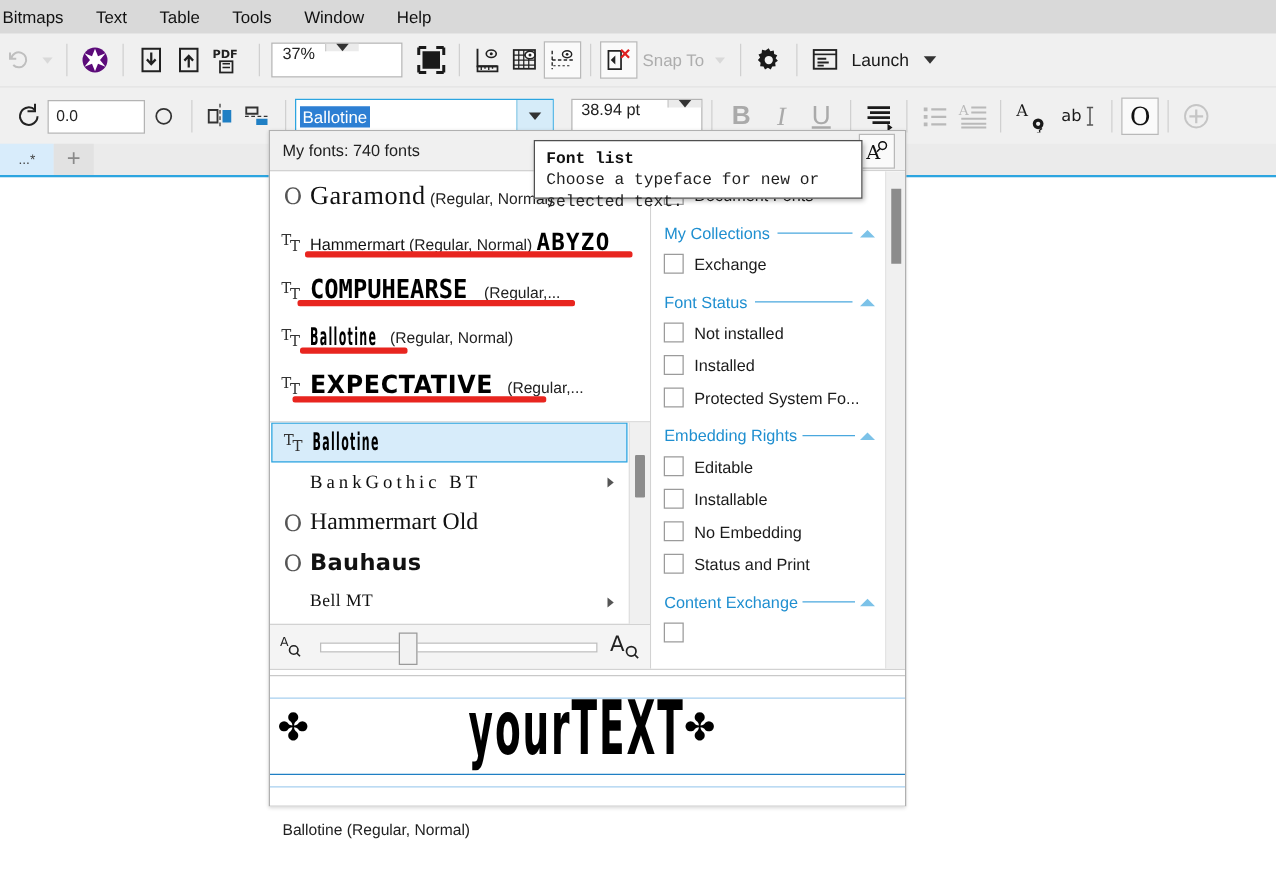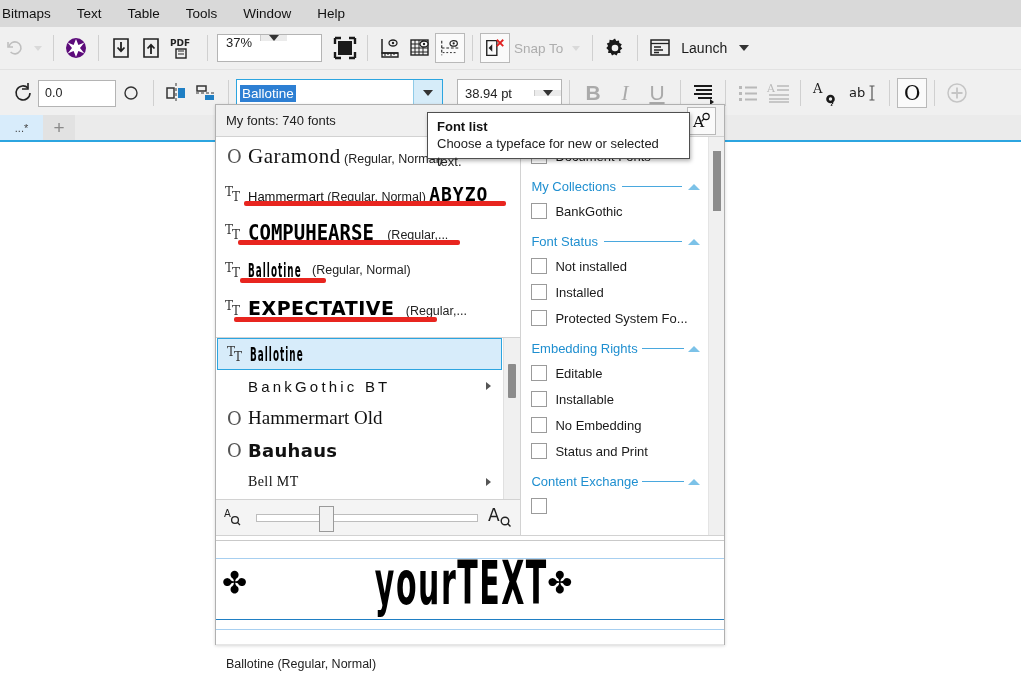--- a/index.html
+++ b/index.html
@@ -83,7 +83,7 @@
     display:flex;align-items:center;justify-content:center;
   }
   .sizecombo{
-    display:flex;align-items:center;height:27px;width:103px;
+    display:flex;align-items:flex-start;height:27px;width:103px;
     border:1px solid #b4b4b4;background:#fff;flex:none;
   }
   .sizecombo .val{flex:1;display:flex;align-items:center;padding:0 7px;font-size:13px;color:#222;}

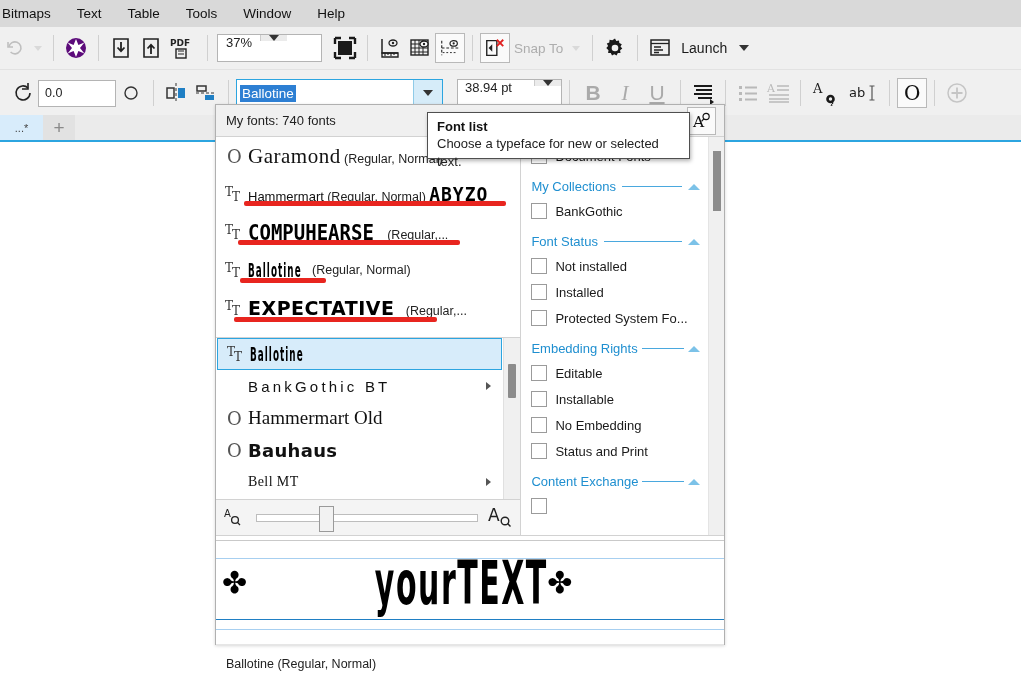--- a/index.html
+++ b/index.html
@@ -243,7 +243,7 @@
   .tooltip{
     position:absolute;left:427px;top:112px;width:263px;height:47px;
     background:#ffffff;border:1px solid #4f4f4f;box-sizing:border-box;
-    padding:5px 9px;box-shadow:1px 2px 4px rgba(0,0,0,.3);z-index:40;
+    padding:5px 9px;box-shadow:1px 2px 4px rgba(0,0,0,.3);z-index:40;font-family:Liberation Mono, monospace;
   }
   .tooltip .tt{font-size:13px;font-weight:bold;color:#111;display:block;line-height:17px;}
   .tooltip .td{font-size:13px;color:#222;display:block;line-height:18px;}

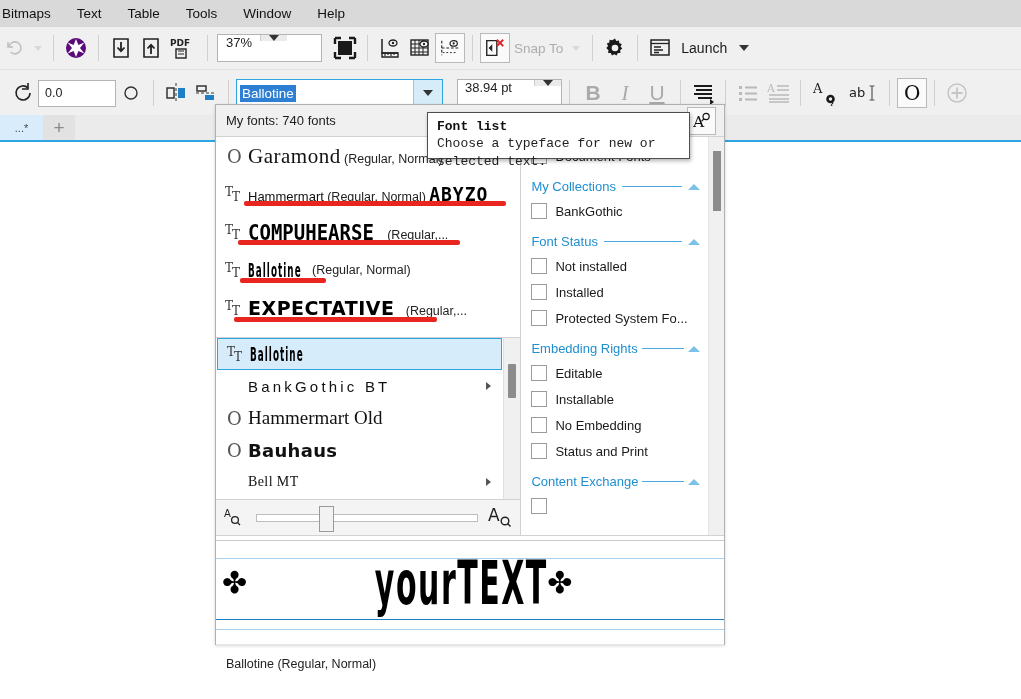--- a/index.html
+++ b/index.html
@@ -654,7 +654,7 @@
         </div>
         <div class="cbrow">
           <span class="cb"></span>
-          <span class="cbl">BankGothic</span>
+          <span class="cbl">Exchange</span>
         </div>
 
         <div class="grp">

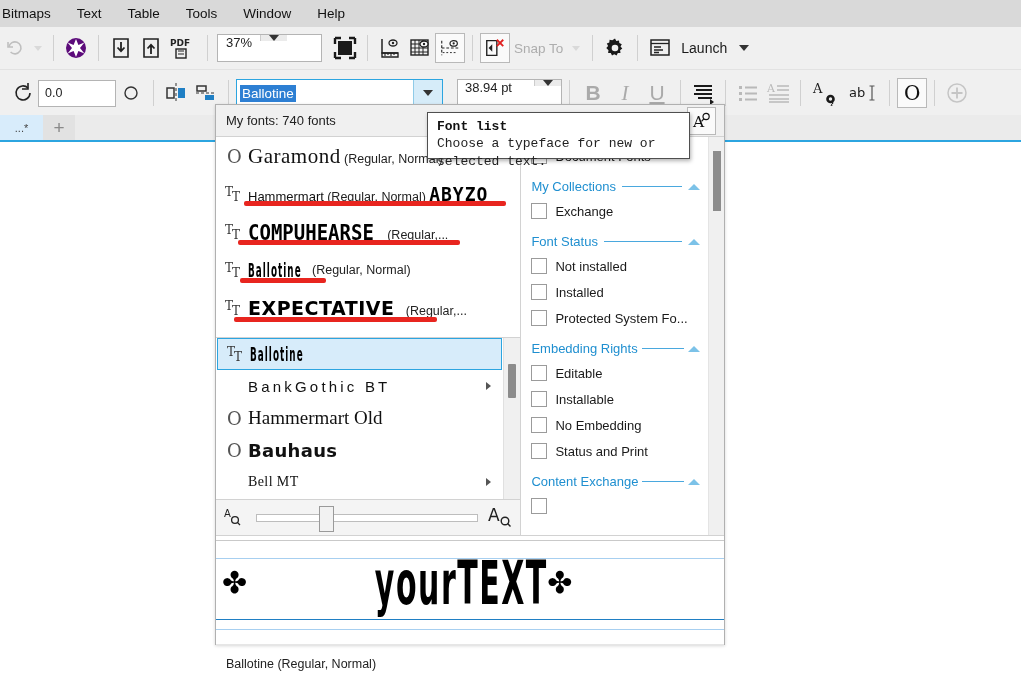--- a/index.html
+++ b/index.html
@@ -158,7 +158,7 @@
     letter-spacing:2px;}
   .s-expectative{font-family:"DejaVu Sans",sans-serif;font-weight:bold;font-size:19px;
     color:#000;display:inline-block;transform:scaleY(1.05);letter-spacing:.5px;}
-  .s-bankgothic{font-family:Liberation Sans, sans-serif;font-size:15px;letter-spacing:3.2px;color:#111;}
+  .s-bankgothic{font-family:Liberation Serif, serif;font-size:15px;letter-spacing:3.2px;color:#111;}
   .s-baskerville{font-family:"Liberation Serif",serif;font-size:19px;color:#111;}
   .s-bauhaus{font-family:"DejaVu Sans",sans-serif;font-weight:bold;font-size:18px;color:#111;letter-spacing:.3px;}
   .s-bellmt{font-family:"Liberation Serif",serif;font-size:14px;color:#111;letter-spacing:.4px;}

● ACTIVITY: An exact copy of the data is required, with the pictures excluded.

● RESPONSE AREA:
--- a/index.html
+++ b/index.html
@@ -83,7 +83,7 @@
     display:flex;align-items:center;justify-content:center;
   }
   .sizecombo{
-    display:flex;align-items:center;height:27px;width:103px;
+    display:flex;align-items:flex-start;height:27px;width:103px;
     border:1px solid #b4b4b4;background:#fff;flex:none;
   }
   .sizecombo .val{flex:1;display:flex;align-items:center;padding:0 7px;font-size:13px;color:#222;}

--- a/index.html
+++ b/index.html
@@ -243,7 +243,7 @@
   .tooltip{
     position:absolute;left:427px;top:112px;width:263px;height:47px;
     background:#ffffff;border:1px solid #4f4f4f;box-sizing:border-box;
-    padding:5px 9px;box-shadow:1px 2px 4px rgba(0,0,0,.3);z-index:40;
+    padding:5px 9px;box-shadow:1px 2px 4px rgba(0,0,0,.3);z-index:40;font-family:Liberation Mono, monospace;
   }
   .tooltip .tt{font-size:13px;font-weight:bold;color:#111;display:block;line-height:17px;}
   .tooltip .td{font-size:13px;color:#222;display:block;line-height:18px;}

--- a/index.html
+++ b/index.html
@@ -654,7 +654,7 @@
         </div>
         <div class="cbrow">
           <span class="cb"></span>
-          <span class="cbl">BankGothic</span>
+          <span class="cbl">Exchange</span>
         </div>
 
         <div class="grp">

--- a/index.html
+++ b/index.html
@@ -158,7 +158,7 @@
     letter-spacing:2px;}
   .s-expectative{font-family:"DejaVu Sans",sans-serif;font-weight:bold;font-size:19px;
     color:#000;display:inline-block;transform:scaleY(1.05);letter-spacing:.5px;}
-  .s-bankgothic{font-family:Liberation Sans, sans-serif;font-size:15px;letter-spacing:3.2px;color:#111;}
+  .s-bankgothic{font-family:Liberation Serif, serif;font-size:15px;letter-spacing:3.2px;color:#111;}
   .s-baskerville{font-family:"Liberation Serif",serif;font-size:19px;color:#111;}
   .s-bauhaus{font-family:"DejaVu Sans",sans-serif;font-weight:bold;font-size:18px;color:#111;letter-spacing:.3px;}
   .s-bellmt{font-family:"Liberation Serif",serif;font-size:14px;color:#111;letter-spacing:.4px;}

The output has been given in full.